As retirements near for many of the U.S. nuclear reactors, NRC’s oversight of the trust funds used to pay for decommissioning becomes paramount. Last year, a review by the Government Accountability Office (GAO), the investigative arm of Congress, challenged NRC’s formula for determining the size of these funds (USGAO 2012). The GAO report charges that the formula lacks detail and transparency, and in a sample of power plant savings programs, the report found NRC’s formula may underestimate cleanup costs (USNRC 2013b). GAO investigated 12 reactors’ trust funds, comparing company-prepared site-specific decommissioning cost estimates to NRC’s formula. For nine reactors, NRC’s formula resulted in funds below the companies’ estimates. In one case, a company believed it needed $836 million, which was $362 million more than NRC’s formula figure. GAO also noted NRC’s funding formula was more than 30 years old (Johnson 2013).

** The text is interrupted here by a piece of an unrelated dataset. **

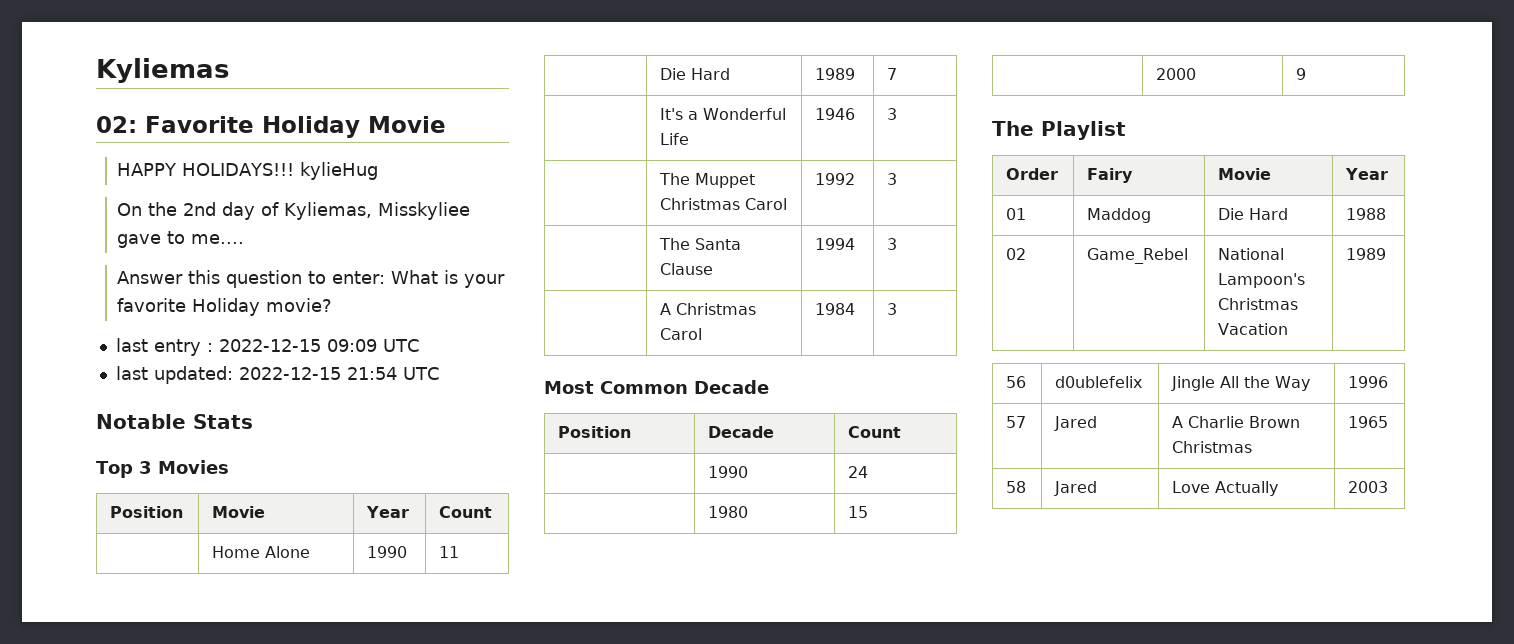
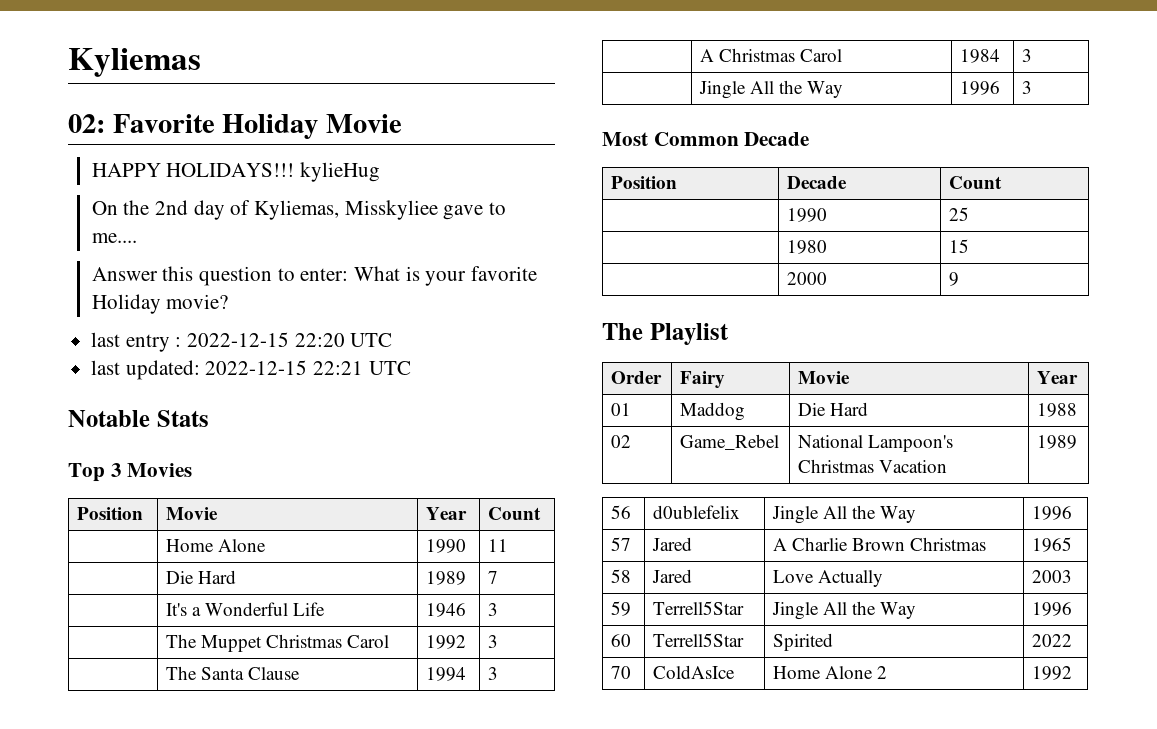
[326,339,377,352] 09:09 -> [294,333,345,347] 22:20
[346,367,397,380] 21:54 -> [313,361,364,375] 22:21
(898, 309) none -> [699,80,844,99] [960,81,1001,95] [1022,81,1033,94] // | Jingle All the Way | 1996 | 3
[848,466,869,478] 24 -> [949,207,970,221] 25
(1389, 487) none -> [611,601,632,616] [653,601,745,615] [772,601,917,620] [1032,602,1073,616] [611,634,632,647] [653,633,745,647] [773,633,834,651] [1032,634,1073,647] [611,666,632,679] [653,665,736,679] [773,666,888,679] [1032,666,1073,680] // 59 | Terrell5Star | Jingle All the Way | 1996 // 60 | Terrell5Star | Spirited | 2022 // 70 | ColdAsIce | Home Alone 2 | 1992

The Vogtie Nuclear Plant in South Carolina has commenced construction of a new reactor, the second AP 1000 in America to start construction early 2013. World Nuclear News (WNN) also reported pouring of special basement concrete in South Carolina at the VC Summer Nuclear Plant. The site is the first reactor construction in 30 years. In addition, a second round of funding by the U.S. Government to encourage the development of Small Modular Reactors has begun (WNN 2013a).

Status of U.S. Uranium Industry

1st Quarter 2013 Statistics U.S. Energy Information Administration (2013c) reported that U.S. production of U in the first quarter 2013 was 1,147,031 pounds (520,284 kg) U3O8, up 20% from the previous quarter and up 6% from the first quarter 2012. During the first quarter 2013, U.S. U was produced at six U.S. U facilities.

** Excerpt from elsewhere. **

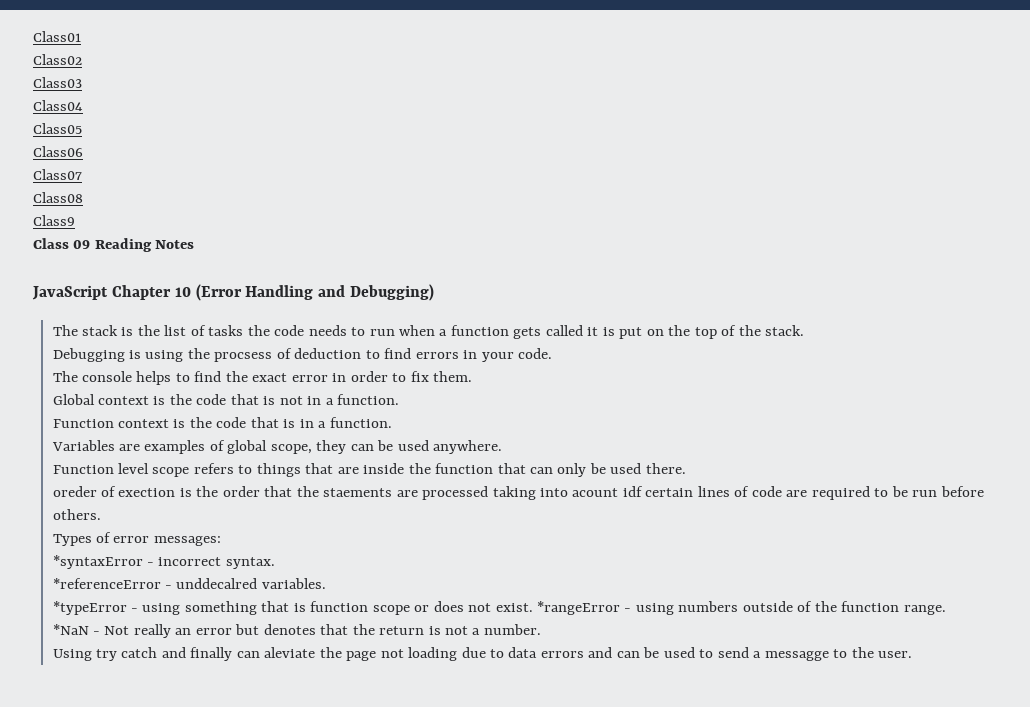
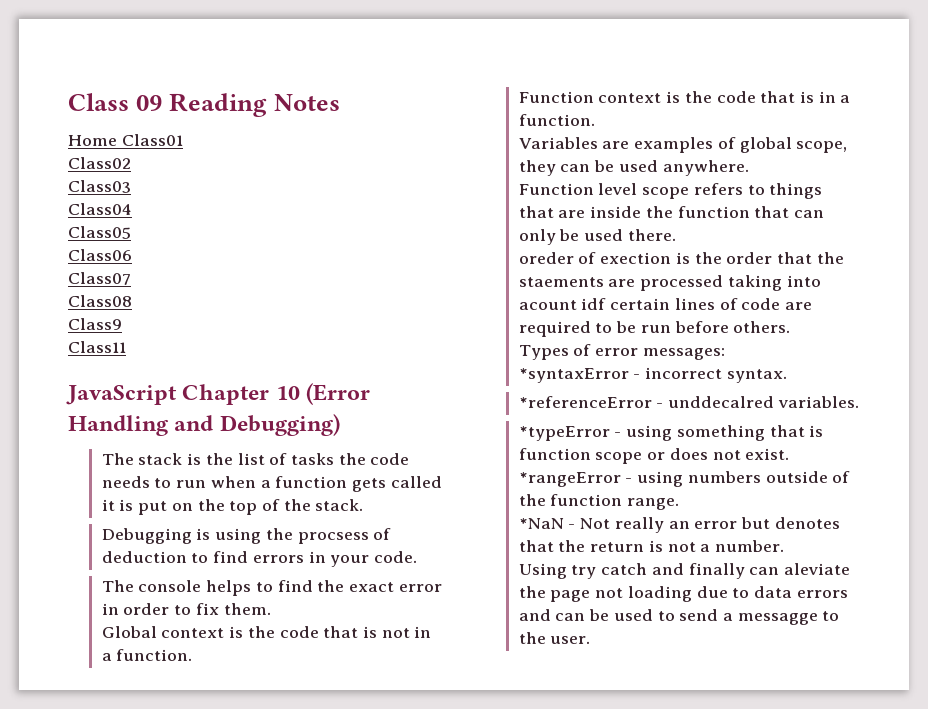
(33, 36) none -> [68,93,341,117] [68,135,117,146] Class 09 Reading Notes // Home
[33,238,195,252] Class 09 Reading Notes -> [68,341,126,353] Class11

U.S. Uranium Mill in Production (State)

  1. 1.

    White Mesa Mill (Utah)

U.S. Uranium In Situ-Leach Plants in Production (State)

  1. 1.

    Alta Mesa Project (Texas)

  2. 2.

    Crow Butte Operation (Nebraska)

  3. 3.

    Hobson ISR Plant/La Palangana (Texas)

  4. 4.

    Smith Ranch-Highland Operation (Wyoming)

  5. 5.

    Willow Creek Project (Wyoming)

Total U.S. U concentrate production in 2012 totaled 4,145,647 pounds (1,880,434 kg). This amount is 4% higher than the 3,990,767 pounds (1,810,181 kg) produced in 2011 (Fig. 23). Figure 24 illustrates the historical total production of U from 1993 through 2012. In 2012, 4.3 million pounds (1.9 million kg) U3O8 were produced, 4% more than in 2011, from six facilities: one mill in Utah (White Mesa Mill) and five ISL plants (Alta Mesa Project, Crow Butte Operation, Hobson ISR Plant/La Palangana, Smith Ranch-Highland Operation, and Willow Creek Project). Nebraska, Texas, and Wyoming produced U concentrate at the five ISL plants in 2012.

Figure 23
figure 23

Uranium concentrate production in the U.S.—1996 through 1st Quarter, 2013 (from U.S. Energy Information Administration 2013c). 1 Pound = 0.45 kg

Figure 24
figure 24

U.S. mine production of uranium (million pounds U3O8), 1993–2012. From U.S. Energy Information Administration (2013c). 1 Pound = 0.45 kg

The U.S. EIA has added new information (Tables 11, 12) that now includes County and State location of existing and planned mills and in situ leach (ISL) plants. U.S. U mines produced 4.3 million pounds (1.9 million kg) U3O8 in 2012, 5% more than in 2011. Six underground mines produced U ore during 2012, one more than during 2011. Uranium ore from underground mines is stockpiled and shipped to a mill, to be processed into U concentrate (a yellow or brown powder, otherwise known as yellowcake). Additionally, five ISL mining operations produced solutions containing U in 2012 that was processed into U concentrate at ISL plants. Overall, there were 11 mines that operated during part or all of 2012. Total shipments of U concentrate from U.S. mills and ISL plants were 3.9 million pounds (1.8 million kg) U3O8 in 2012, 2% less than in 2011. U.S. producers sold 3.6 million pounds (1.6 million kg) U3O8 of U concentrate in 2012 at a weighted-average price of $49.63 per pound U3O8.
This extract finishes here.